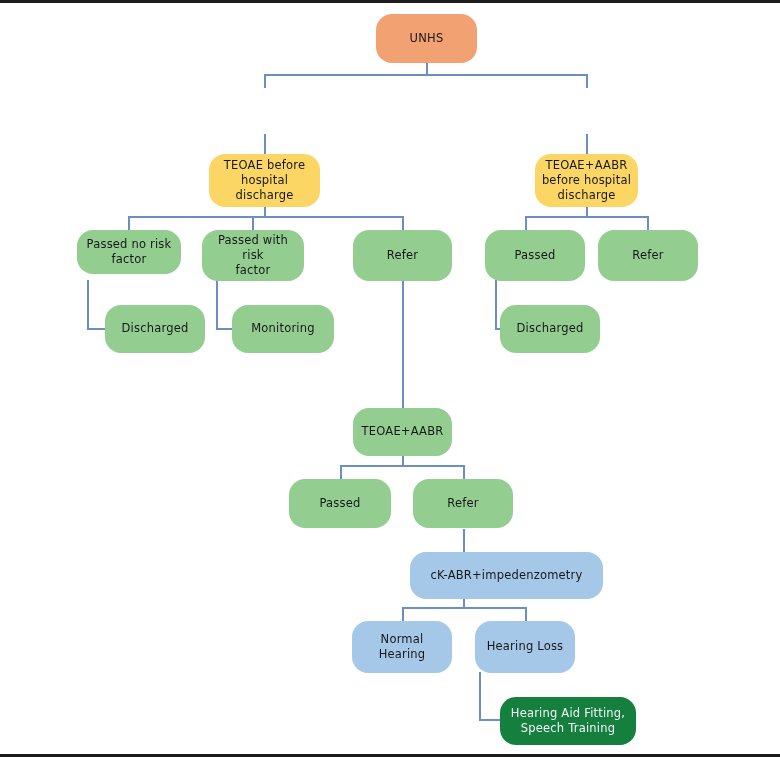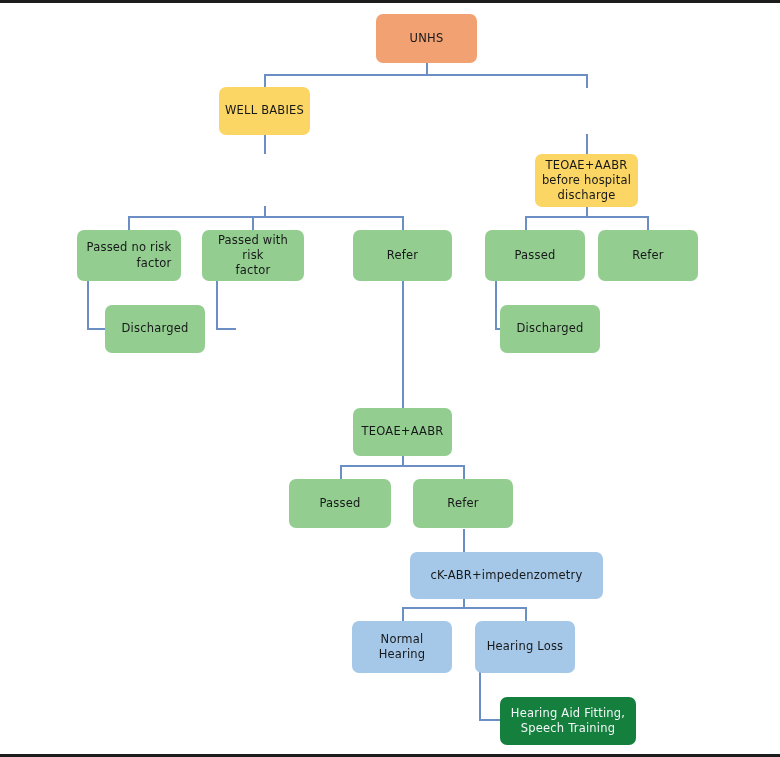--- a/index.html
+++ b/index.html
@@ -36,7 +36,7 @@
     align-items: center;
     justify-content: center;
     text-align: center;
-    border-radius: 7px;
+    border-radius: 16px;
     color: #17181a;
     font-size: 11.5px;
     line-height: 1.32;

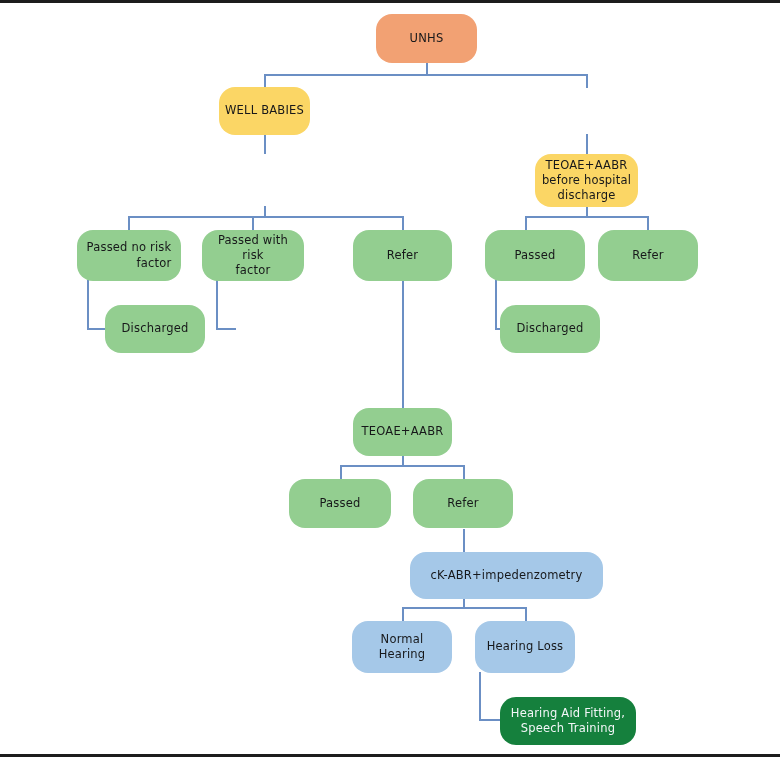--- a/index.html
+++ b/index.html
@@ -116,7 +116,6 @@
 
   <div class="node n-orange" style="left:376px; top:14px; width:101px; height:49px;">UNHS</div>
 
-  <div class="node n-yellow" style="left:219px; top:87px; width:91px; height:48px;">WELL BABIES</div>
 
 
 

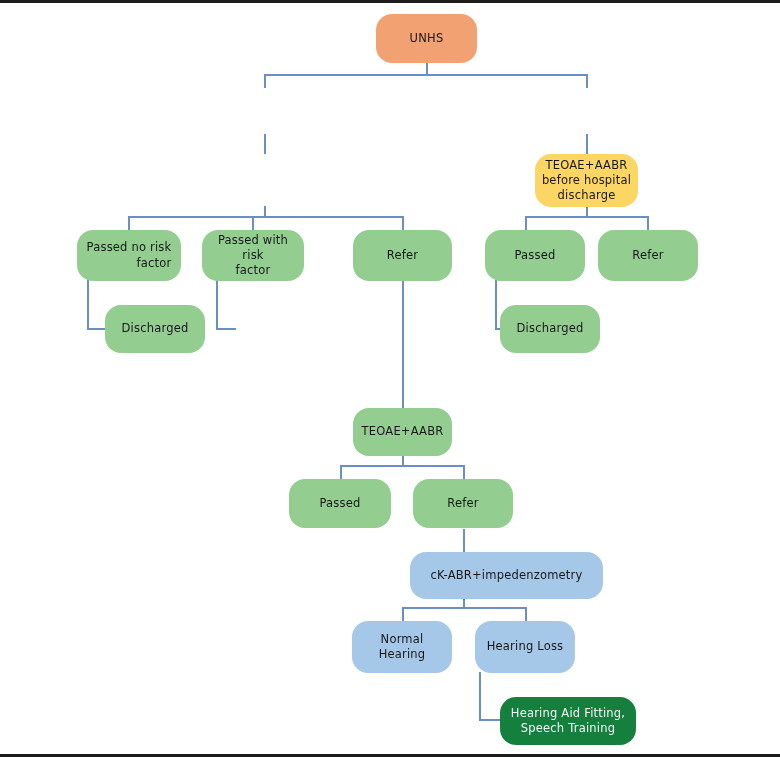--- a/index.html
+++ b/index.html
@@ -118,6 +118,8 @@
 
 
 
+  <div class="node n-yellow" style="left:209px; top:154px; width:111px; height:53px;">TEOAE before
+hospital  discharge</div>
 
   <div class="node n-yellow" style="left:535px; top:154px; width:103px; height:53px;">TEOAE+AABR
 before hospital

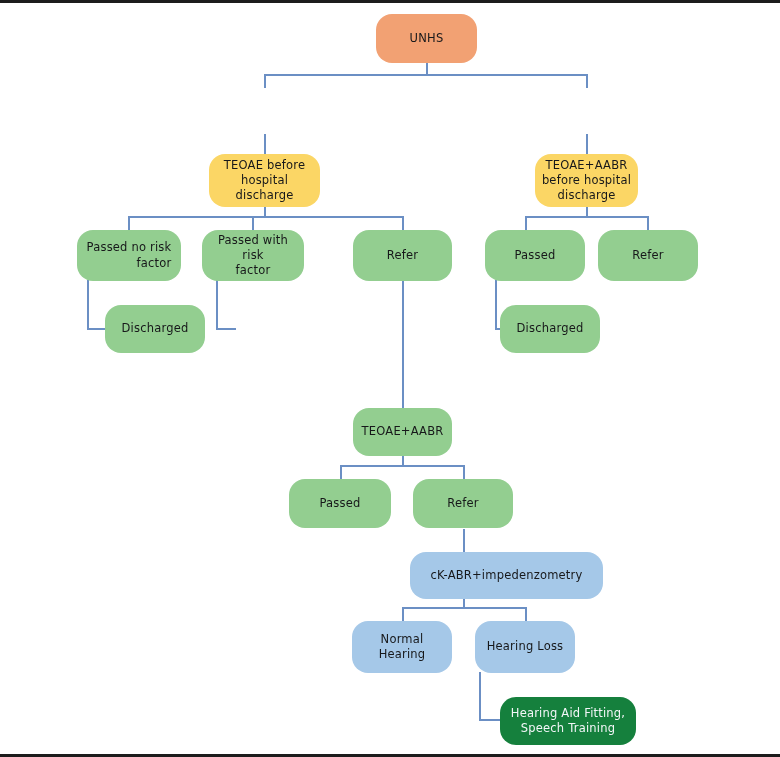--- a/index.html
+++ b/index.html
@@ -125,7 +125,7 @@
 before hospital
 discharge</div>
 
-  <div class="node n-green" style="left:77px; top:230px; width:104px; height:51px;text-align:right;">Passed no risk
+  <div class="node n-green" style="left:77px; top:230px; width:104px; height:44px;">Passed no risk
 factor</div>
 
   <div class="node n-green" style="left:202px; top:230px; width:102px; height:51px;">Passed with  risk

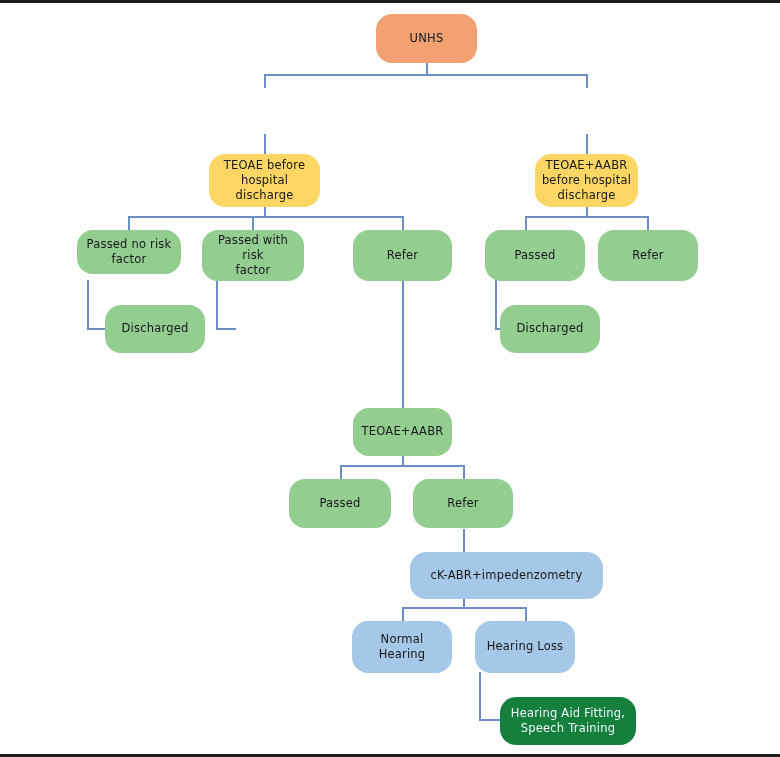--- a/index.html
+++ b/index.html
@@ -139,6 +139,7 @@
 
   <div class="node n-green" style="left:105px; top:305px; width:100px; height:48px;">Discharged</div>
 
+  <div class="node n-green" style="left:232px; top:305px; width:102px; height:48px;">Monitoring</div>
 
   <div class="node n-green" style="left:500px; top:305px; width:100px; height:48px;">Discharged</div>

=-=-=

About this task
How many lines of the material hold the string "border"? Answer with the number only.

Response to this exercise
2